* Problem statement *
Starting at the line that holds "[81,709,218,721] 2016.05 ~" and stopping at the line that holds "[669,181,762,198] [460,203,576,222] （2015.03", restate the records below word for word, with both of those lines included.

* Study material *

------------------------------

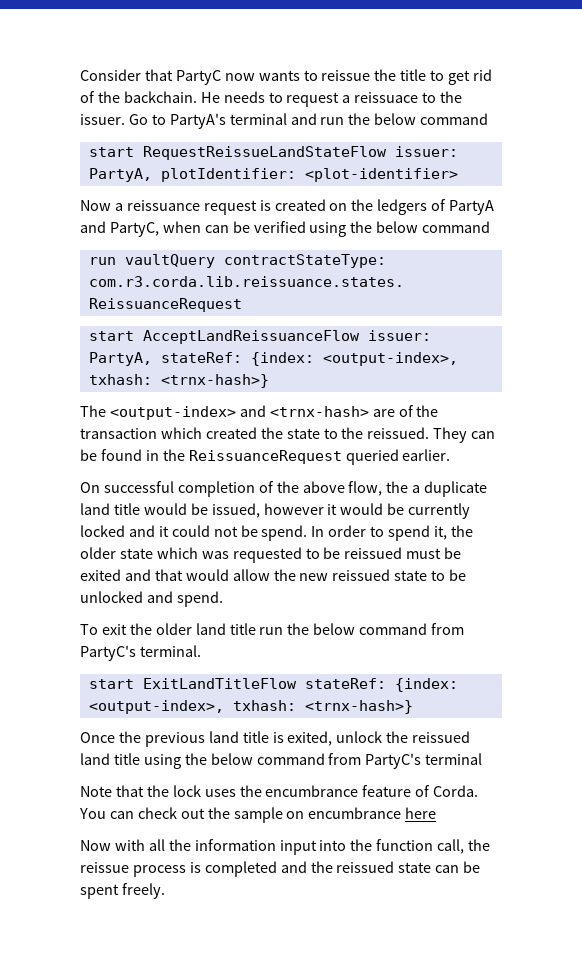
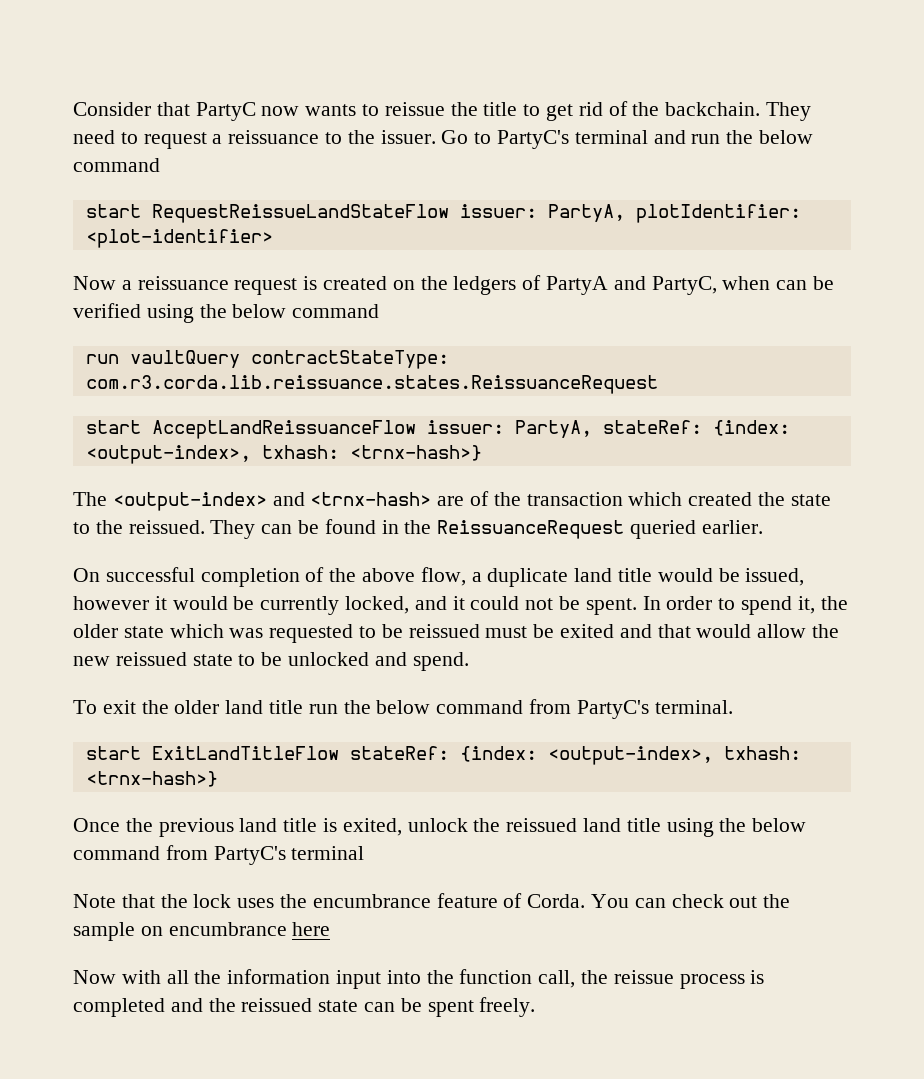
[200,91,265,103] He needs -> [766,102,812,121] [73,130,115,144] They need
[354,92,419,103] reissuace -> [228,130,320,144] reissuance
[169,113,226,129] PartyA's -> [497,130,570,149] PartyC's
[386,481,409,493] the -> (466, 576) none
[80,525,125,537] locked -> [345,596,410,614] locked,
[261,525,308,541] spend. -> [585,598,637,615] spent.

------------------------------

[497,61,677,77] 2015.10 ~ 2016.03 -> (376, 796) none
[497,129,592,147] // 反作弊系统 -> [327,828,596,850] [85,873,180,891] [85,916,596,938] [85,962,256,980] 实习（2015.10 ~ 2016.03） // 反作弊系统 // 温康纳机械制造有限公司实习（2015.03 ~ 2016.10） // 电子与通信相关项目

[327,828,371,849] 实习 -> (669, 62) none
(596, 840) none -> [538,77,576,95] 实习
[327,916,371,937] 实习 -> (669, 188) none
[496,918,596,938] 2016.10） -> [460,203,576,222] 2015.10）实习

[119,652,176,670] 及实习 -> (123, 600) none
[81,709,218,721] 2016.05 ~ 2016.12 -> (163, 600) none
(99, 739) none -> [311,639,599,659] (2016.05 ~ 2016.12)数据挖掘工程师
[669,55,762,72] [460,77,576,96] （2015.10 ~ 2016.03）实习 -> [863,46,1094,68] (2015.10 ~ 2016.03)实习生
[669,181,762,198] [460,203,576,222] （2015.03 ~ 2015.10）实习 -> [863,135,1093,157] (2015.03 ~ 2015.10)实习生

------------------------------

* Task response *
[81,709,218,721] 2016.05 ~ 2016.12 -> (163, 600) none
(99, 739) none -> [311,639,599,659] (2016.05 ~ 2016.12)数据挖掘工程师
[669,55,762,72] [460,77,576,96] （2015.10 ~ 2016.03）实习 -> [863,46,1094,68] (2015.10 ~ 2016.03)实习生
[669,181,762,198] [460,203,576,222] （2015.03 ~ 2015.10）实习 -> [863,135,1093,157] (2015.03 ~ 2015.10)实习生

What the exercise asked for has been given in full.